7. General Culture and Information Technology
Witness for Christ, as well as the life in Him and with Him, is reflected in daily life. This reality has intellectual and cultural dimensions which are expressed day after day in rapidly-occurring situations.
Since incarnation is one of the major foundations of faith, a theology student must:
a. Be updated with cultural changes taking place around him, and deal with them in a positive and open-minded way, without compromising the Church’s teachings.
b. Define his witness in the situations that God, in His wisdom puts him in.

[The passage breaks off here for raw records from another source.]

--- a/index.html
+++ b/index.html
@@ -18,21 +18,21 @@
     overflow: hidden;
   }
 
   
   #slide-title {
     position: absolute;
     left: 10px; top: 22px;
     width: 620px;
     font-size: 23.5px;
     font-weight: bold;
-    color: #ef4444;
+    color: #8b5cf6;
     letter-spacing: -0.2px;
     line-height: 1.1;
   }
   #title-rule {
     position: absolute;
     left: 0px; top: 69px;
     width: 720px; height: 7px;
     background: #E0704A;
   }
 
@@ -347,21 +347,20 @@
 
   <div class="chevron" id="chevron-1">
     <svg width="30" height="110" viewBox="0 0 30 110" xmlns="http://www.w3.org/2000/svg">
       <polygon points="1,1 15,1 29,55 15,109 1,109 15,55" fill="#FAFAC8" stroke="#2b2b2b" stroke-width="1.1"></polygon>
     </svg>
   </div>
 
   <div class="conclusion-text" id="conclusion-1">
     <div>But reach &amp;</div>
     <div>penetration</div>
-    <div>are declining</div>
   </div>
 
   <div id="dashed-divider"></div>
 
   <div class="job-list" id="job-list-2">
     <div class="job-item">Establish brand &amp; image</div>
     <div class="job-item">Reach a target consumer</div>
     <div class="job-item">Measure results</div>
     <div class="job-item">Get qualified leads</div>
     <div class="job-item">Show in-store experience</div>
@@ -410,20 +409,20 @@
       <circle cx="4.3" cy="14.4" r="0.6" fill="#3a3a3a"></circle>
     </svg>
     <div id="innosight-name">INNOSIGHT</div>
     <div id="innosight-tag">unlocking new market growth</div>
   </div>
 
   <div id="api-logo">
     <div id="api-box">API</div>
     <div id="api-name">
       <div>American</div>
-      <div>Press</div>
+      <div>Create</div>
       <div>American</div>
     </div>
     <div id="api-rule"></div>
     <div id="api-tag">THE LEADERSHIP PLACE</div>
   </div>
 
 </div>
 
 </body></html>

c. Translate his faith creatively in all the circumstances that emerge around him.
8. Language Requirements
Language is the best tool for communication, even if it uses modern channels amidst current technological changes. Therefore, an Antiochian theology student is expected to have:
a. A perfect knowledge of Arabic, because it is his language of perception, preaching, and daily communication in his future activities.
b. An adequate knowledge of one or several foreign language(s), so as to be constantly informed of what is going on the world, especially what is related to theology.
c. The ability to deal with modern technology in order to make communication easier and service around him more efficient.